> _What is being asked_: Every line from the one that includes "200 for 1040.00" to the end of the entries should be written out exactly, with the first and last included.
[[ Data supplied, beginning ]]
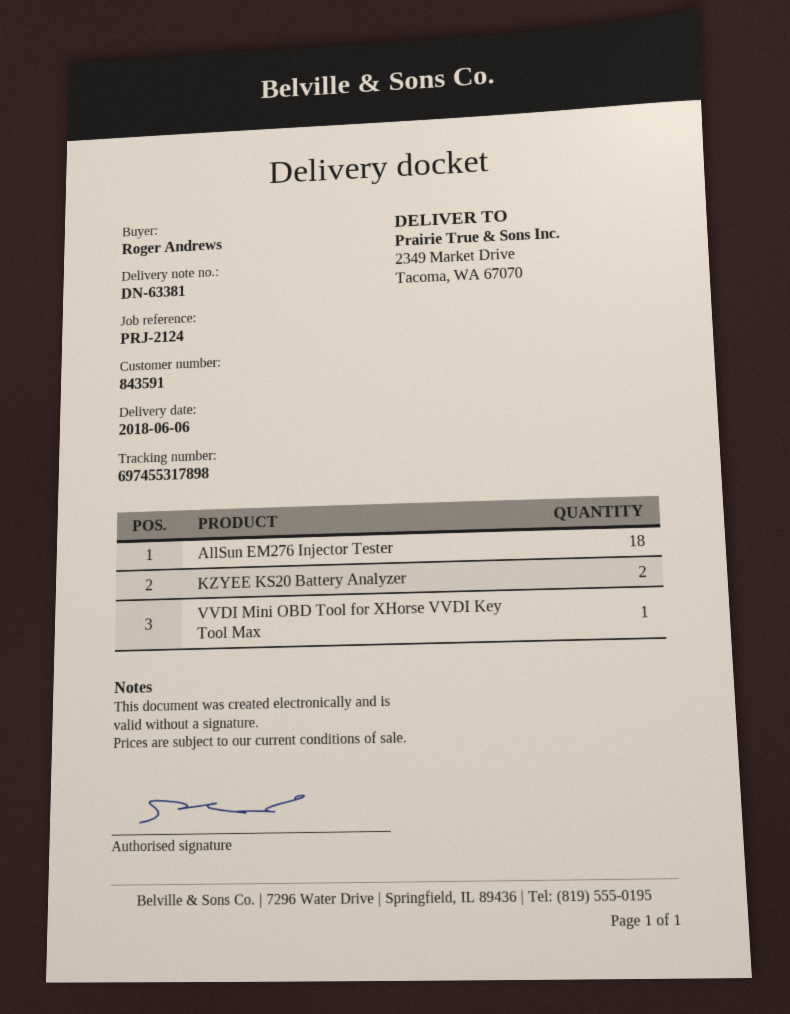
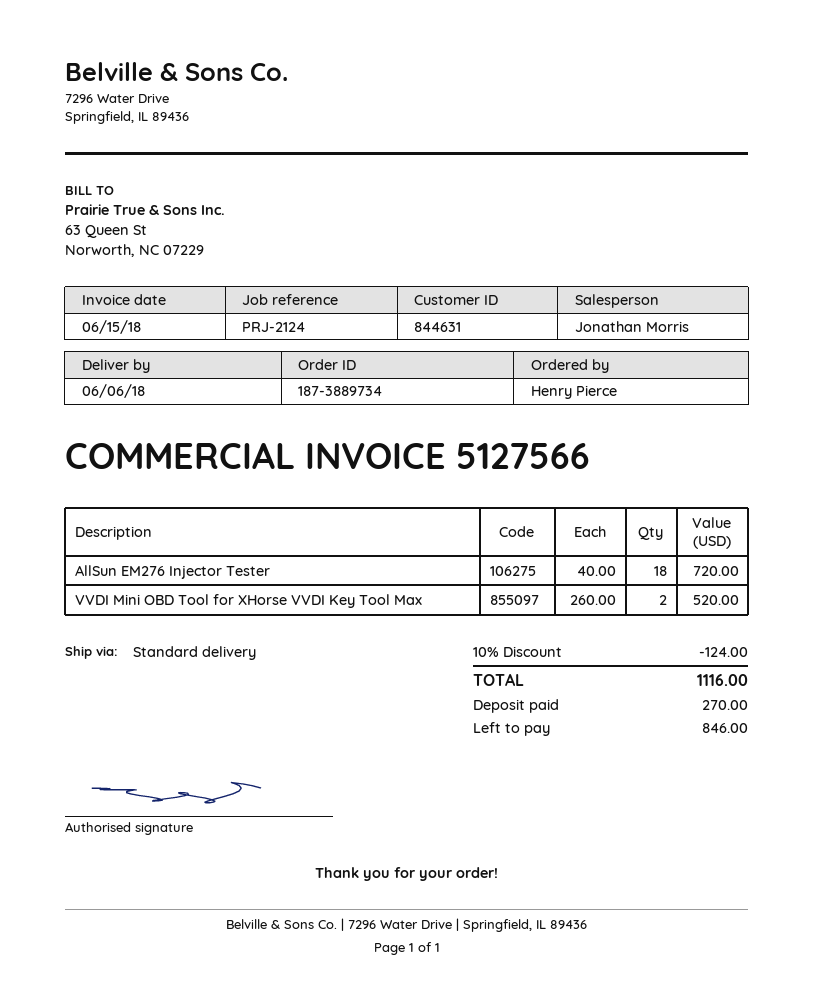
customer number: 843591 -> 844631
ordered by: Roger Andrews -> Henry Pierce
KZYEE KS20 Battery Analyzer: 2 -> none
VVDI Mini OBD Tool for XHorse VVDI Key Tool Max: 1 -> 2

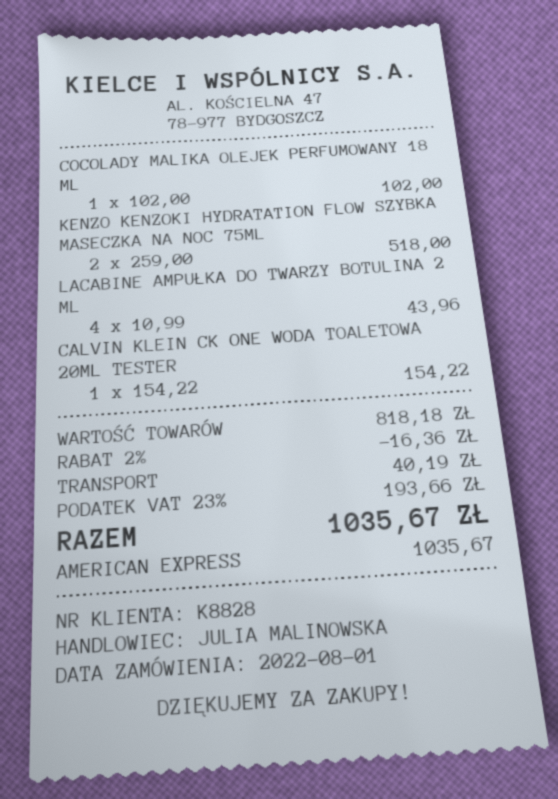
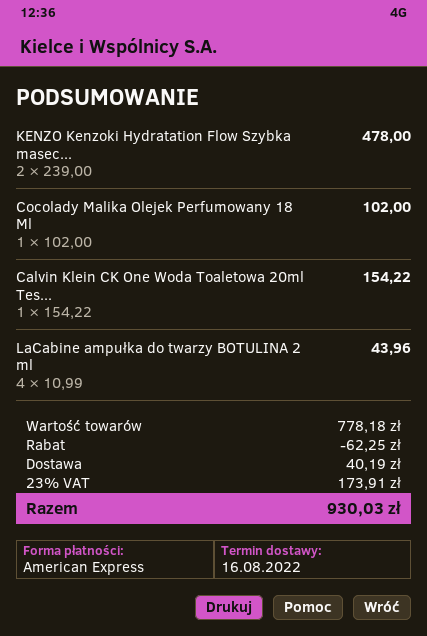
KENZO KENZOKI HYDRATATION FLOW SZYBKA MASECZKA NA NOC 75ML: 2 x 259.00 = 518.00 -> 2 x 239.00 = 478.00
subtotal: 818.18 -> 778.18
discount: 16.36 -> 62.25
tax: 23% = 193.66 -> 23% = 173.91
total: 1035.67 -> 930.03

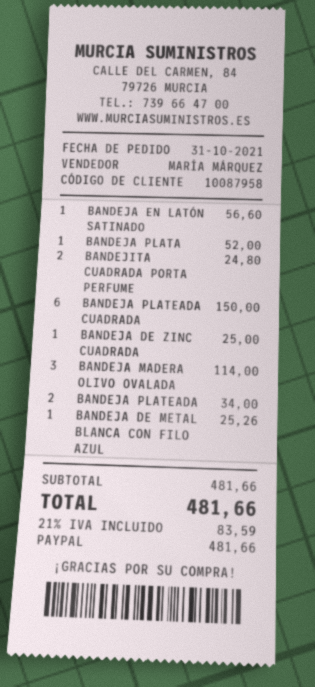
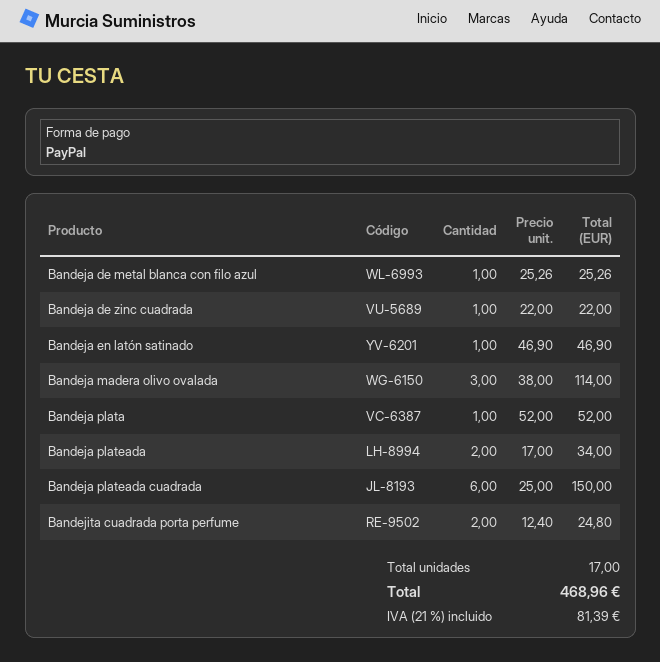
BANDEJA EN LATÓN SATINADO: 1 for 56.60 -> 1 for 46.90
BANDEJA DE ZINC CUADRADA: 1 for 25.00 -> 1 for 22.00
tax: 21% = 83.59 -> 21% = 81.39
total: 481.66 -> 468.96

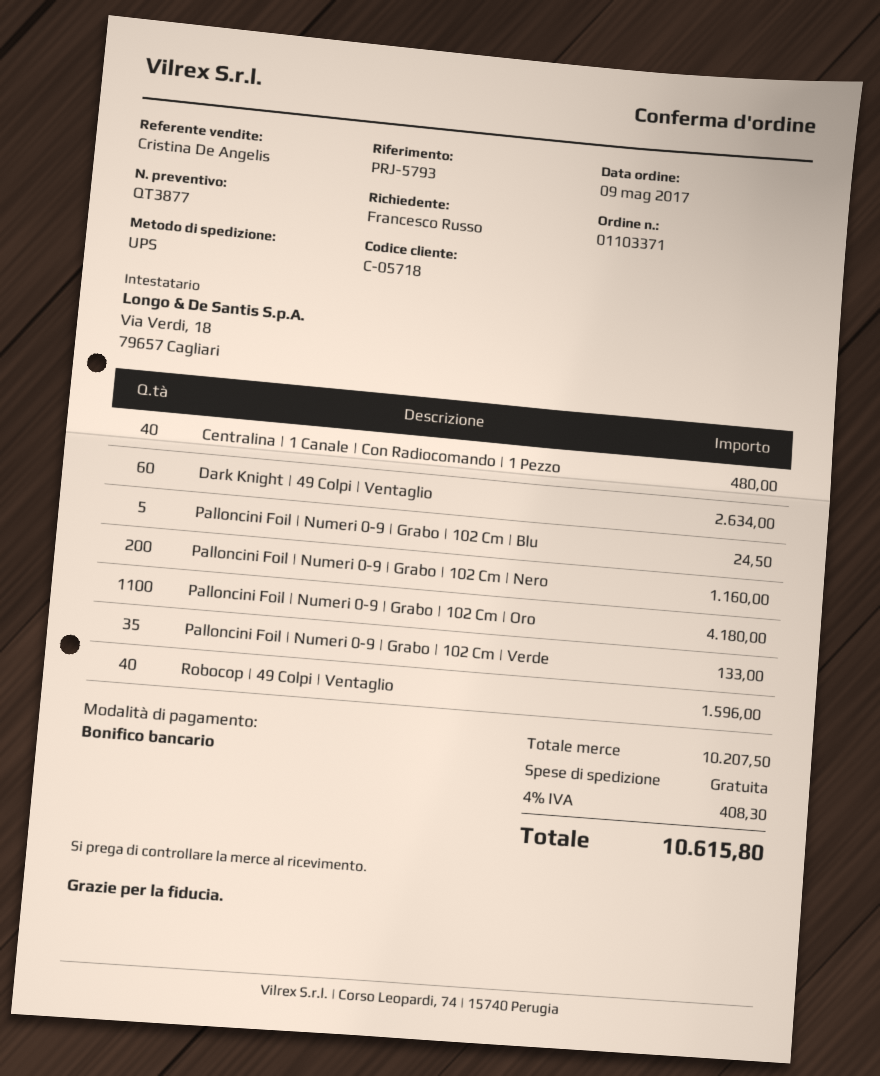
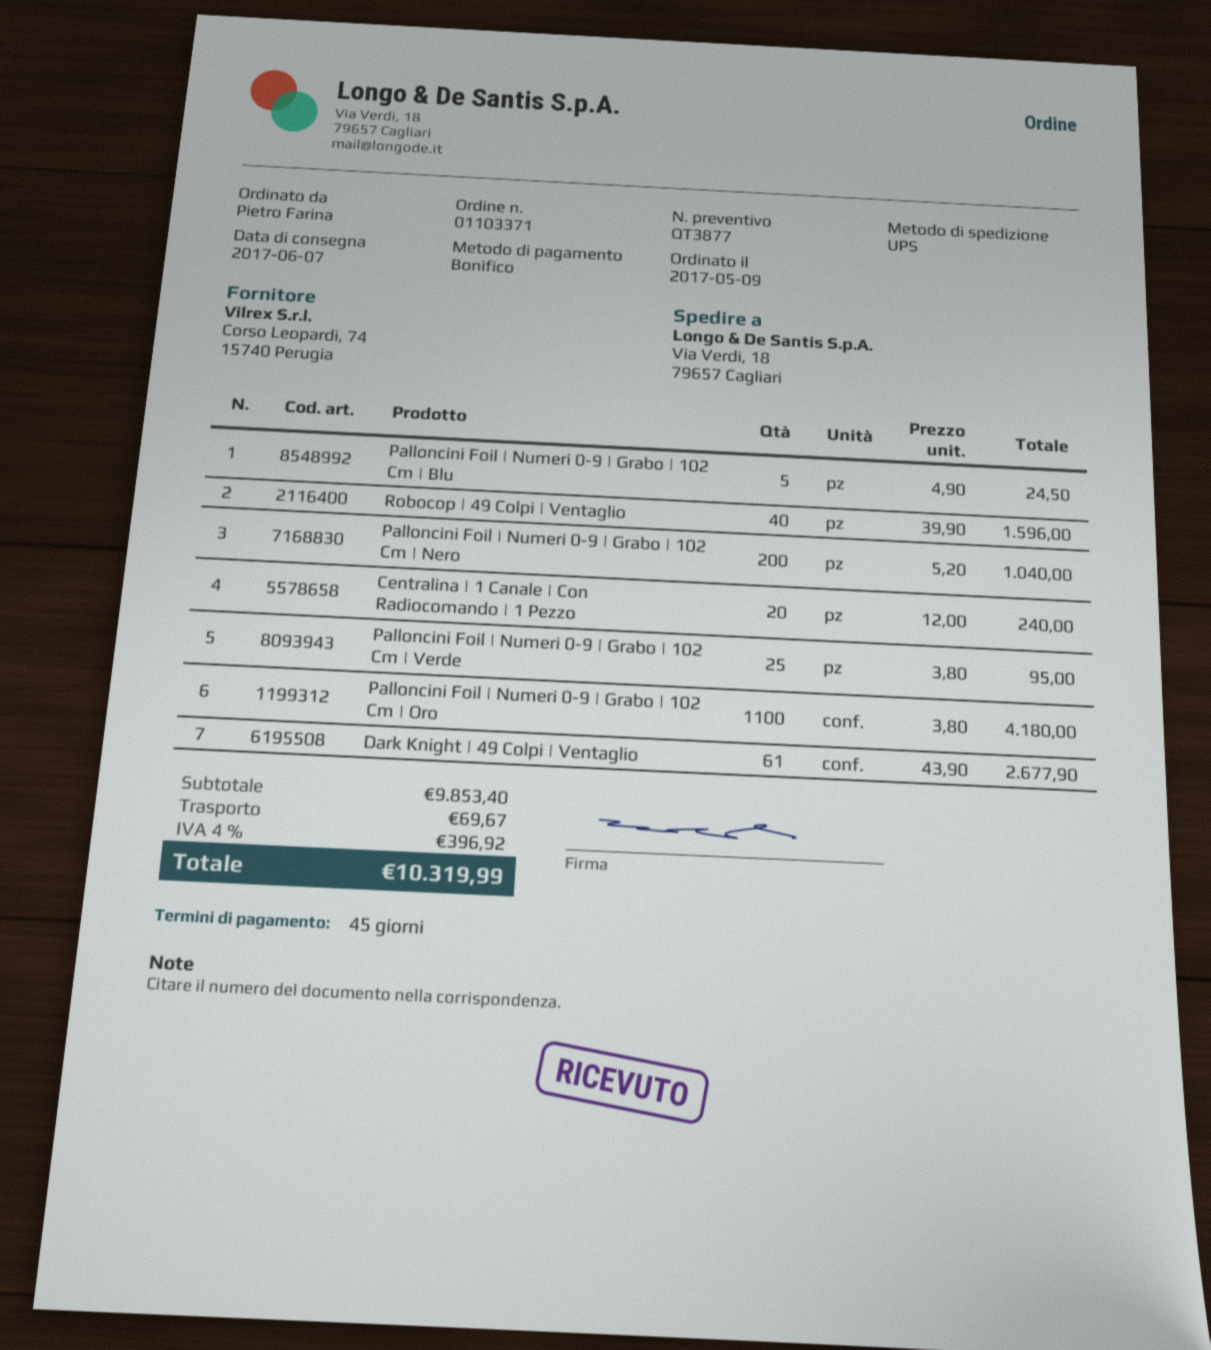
ordered by: Francesco Russo -> Pietro Farina
Centralina | 1 Canale | Con Radiocomando | 1 Pezzo: 40 for 480.00 -> 20 for 240.00
Dark Knight | 49 Colpi | Ventaglio: 60 for 2634.00 -> 61 for 2677.90
Palloncini Foil | Numeri 0-9 | Grabo | 102 Cm | Nero: 200 for 1160.00 -> 200 for 1040.00
Palloncini Foil | Numeri 0-9 | Grabo | 102 Cm | Verde: 35 for 133.00 -> 25 for 95.00
subtotal: 10207.50 -> 9853.40
shipping: 0.00 -> 69.67
tax: 4% = 408.30 -> 4% = 396.92
total: 10615.80 -> 10319.99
[[ Data supplied, end ]]
> _Solution_:
Palloncini Foil | Numeri 0-9 | Grabo | 102 Cm | Nero: 200 for 1160.00 -> 200 for 1040.00
Palloncini Foil | Numeri 0-9 | Grabo | 102 Cm | Verde: 35 for 133.00 -> 25 for 95.00
subtotal: 10207.50 -> 9853.40
shipping: 0.00 -> 69.67
tax: 4% = 408.30 -> 4% = 396.92
total: 10615.80 -> 10319.99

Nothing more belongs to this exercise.